BEGIN DATA SUPPLIED

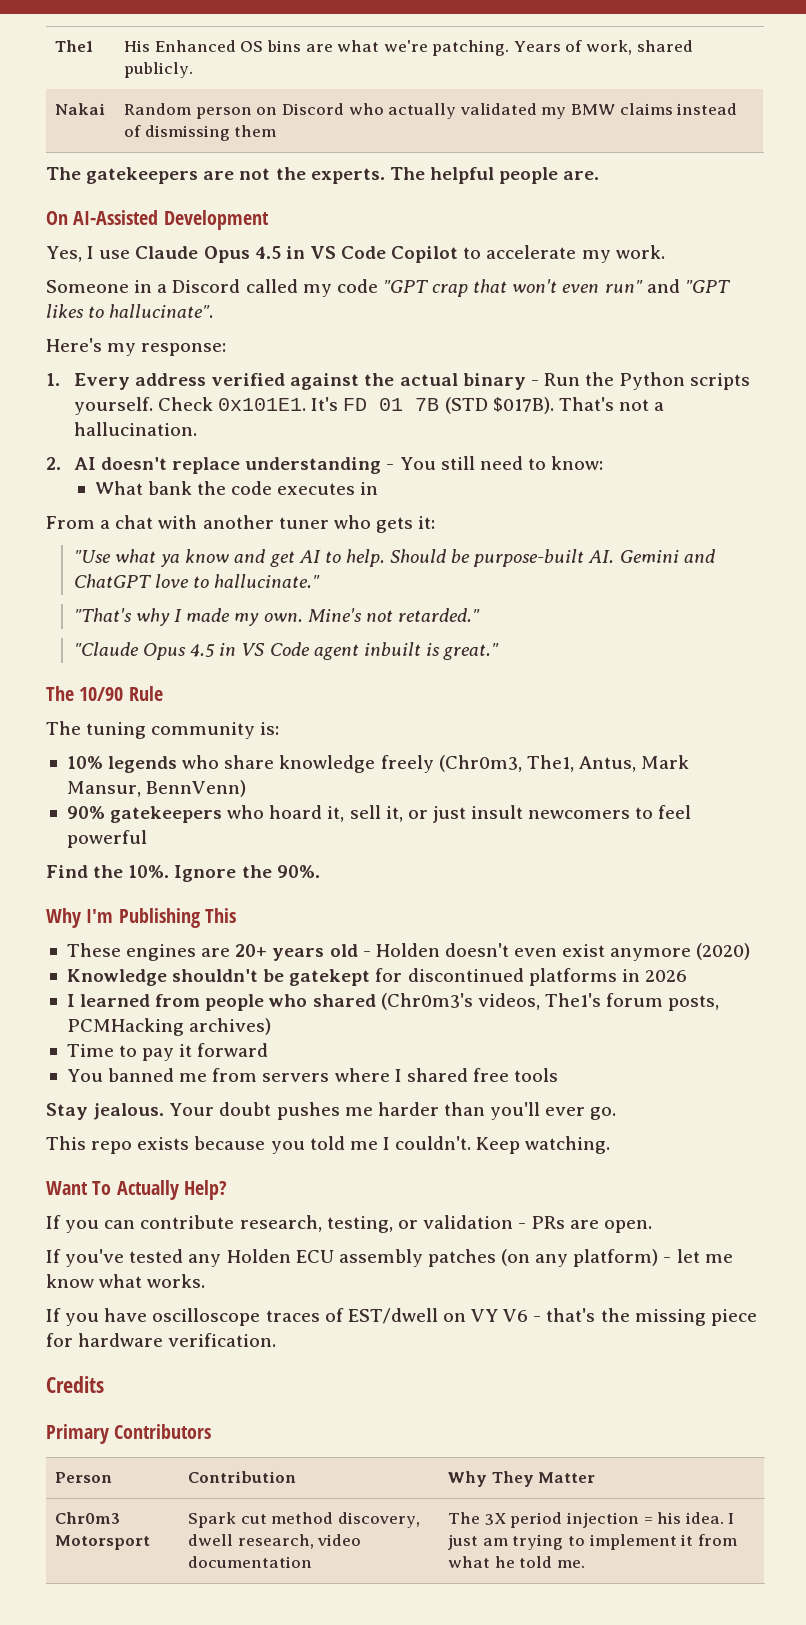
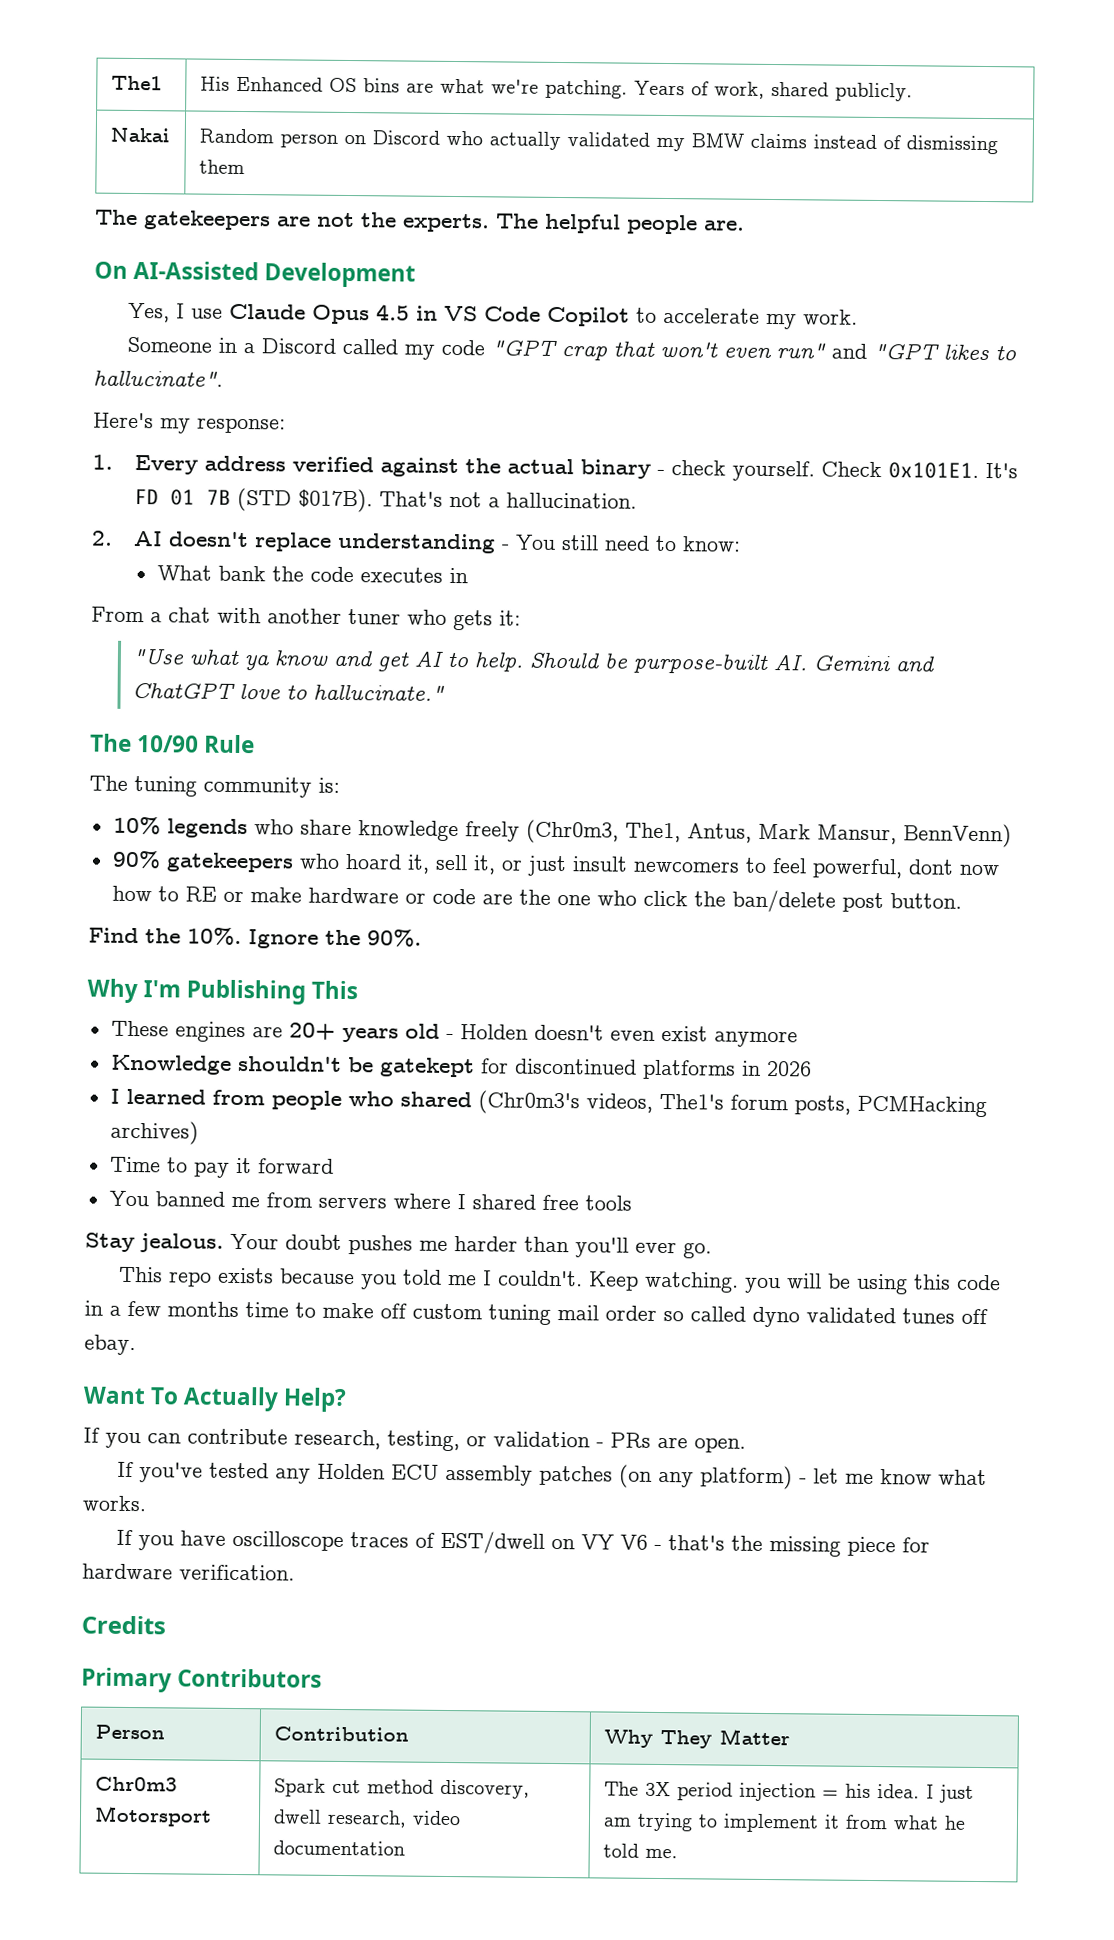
- 1. Every address verified against the actual binary - Run the Python scripts yourself.
+ 1. Every address verified against the actual binary - check yourself.
- "That's why I made my own. Mine's not retarded."
- "Claude Opus 4.5 in VS Code agent inbuilt is great."
- 90% gatekeepers who hoard it, sell it, or just insult newcomers to feel powerful
+ 90% gatekeepers who hoard it, sell it, or just insult newcomers to feel powerful, dont now how to RE or make hardware or code are the one who click the ban/delete post button.
- These engines are 20+ years old - Holden doesn't even exist anymore (2020)
+ These engines are 20+ years old - Holden doesn't even exist anymore
- Keep watching.
+ Keep watching. you will be using this code in a few months time to make off custom tuning mail order so called dyno validated tunes off ebay.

END DATA SUPPLIED

Taking the entries above, restate exactly those lines that fall between the line with "Opus 4.5 in" and the line with "- 90% gatekeepers", keeping both of those lines too.

#### ANSWER BOX:
- "Claude Opus 4.5 in VS Code agent inbuilt is great."
- 90% gatekeepers who hoard it, sell it, or just insult newcomers to feel powerful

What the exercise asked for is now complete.